EL CASTILLO DE NAZAR.
En las brumas de los Cárpatos rumanos, oculto entre bosques impenetrables, el Castillo de Nazar se erige como un enigma de piedra y sombras. Su promesa es tentadora: un refugio para desaparecer del mundo, un edén donde los traumas del pasado se disuelven entre muros medievales y rituales de renacimiento. Pero tras su fachada de santuario, el castillo esconde un secreto milenario: no es un lugar, sino un ente vivo, un depredador ancestral que se alimenta de las vidas que atrapa.
La historia comienza con Leonardo Cázares, un arquitecto mexicano condenado por un cáncer terminal, quien acepta la oferta de Sade, una mujer enigmática de aura casi divina, para unirse a los aislados: un grupo de fugitivos del mundo real que han pagado fortunas por borrar sus identidades y vivir bajo la protección del castillo. Allí, Leonardo conoce a personajes tan rotos como fascinantes, que son conocidos como los aislados, personas comunes que desearon iniciar una nueva vida usando el ‘escape nocturno’.
Guiados por Milan y Jack —guardianes de mirada gélida y fuerza sobrehumana—, los aislados descubren las reglas del lugar: nadie envejece, nadie enferma, nadie abandona el castillo. Las mañanas transcurren entre jardines idílicos y sesiones de meditación dirigidas por Sade, cuyo canto en la capilla —acompañado por melodías de instrumentos no humanos— parece sanar sus almas. Pero las noches revelan otro rostro del castillo: pasillos que se recomponen como venas, susurros en las paredes, y la inquietante ausencia de un cementerio.
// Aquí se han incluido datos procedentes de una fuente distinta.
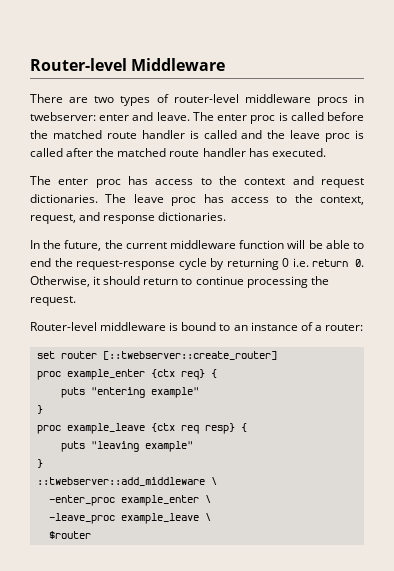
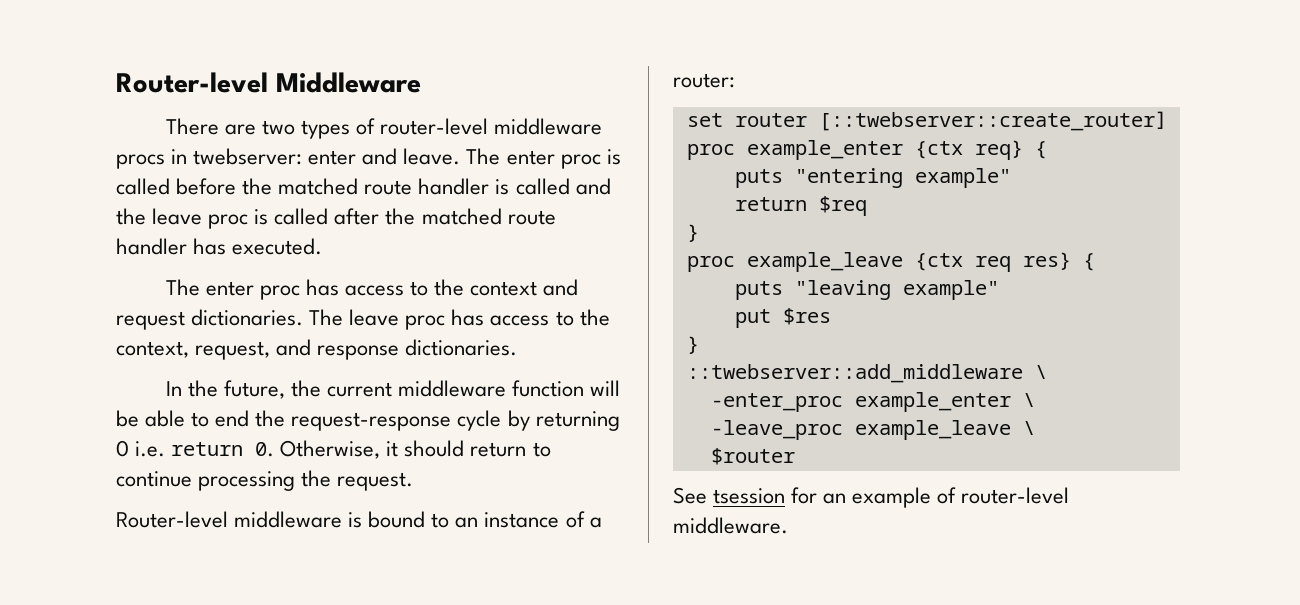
+ return $req
- proc example_leave {ctx req resp} {
+ proc example_leave {ctx req res} {
+ put $res
+ See tsession for an example of router-level middleware.

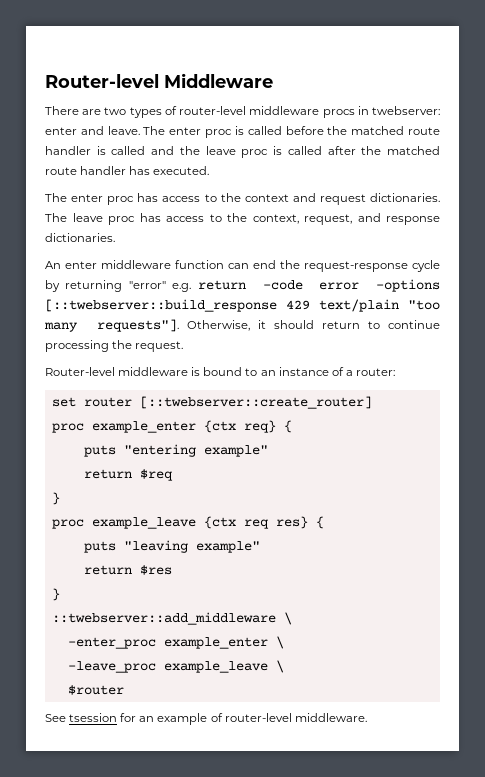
- In the future, the current middleware function will be able to end the request-response cycle by returning 0 i.e. return 0. Otherwise, it should return to continue processing the request.
+ An enter middleware function can end the request-response cycle by returning "error" e.g. return -code error -options [::twebserver::build_response 429 text/plain "too many requests"]. Otherwise, it should return to continue processing the request.
- put $res
+ return $res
La trama estalla cuando Leonardo junto con otra aislada de nombre Yumiko descubren una biblioteca oculta en las catacumbas del Castillo, repleta de documentos que exponen conexiones ocultas entre los aislados: contratos manipulados, fotografías de encuentros previos, además de manuscritos alquímicos, el famoso Rolls-Royce nazi, también hallan la copa de cobre patinado que Sade usó en sus rituales de iniciación con algunos de los aislados: el Grial mismo, fuente de la inmortalidad del castillo y la razón de su hambre.
Las revelaciones desatan una rebelión. Los aislados se enfrentan a Sade, Milan y Jack, quienes han sido por años custodios del Castillo:
- Sade, en la novela es la representación del papel de Jesucristo.
- Milan, fue la investigadora líder que creó el COVID.
- Jack, en la novela está inspirado en la persona de Jacobo Grinberg, investigado mexicano, a quien se le atribuye posiblemente el descubrimiento de la matrix.
- Elías, el más ancestral guardián del Castillo. Representa en la novela la figura de Dios Padre.
- El Castillo de Nazar, un personaje en sí, es la representación del cielo cristiano.
En un clímax gótico, los aislados son capturados y llevados a un bosque neblinoso para ser ahorcados. Pero la aparición de Elias —espectro templario de armadura corroída y el Grial en mano— cambia el juego, dando un giro a la historia.
El desenlace es una danza de sacrificios y traiciones. Sade, consumida por la culpa, se ofrece como último sacrificio al castillo para liberar a los aislados. Es un sacrificio por amor a sus prójimos, en el que es sangrientamente crucificada por Elías frente a los ojos aterrorizados de todos en el Castillo, pero resucita. Y, al resucitar al tercer día, Sade menstruó.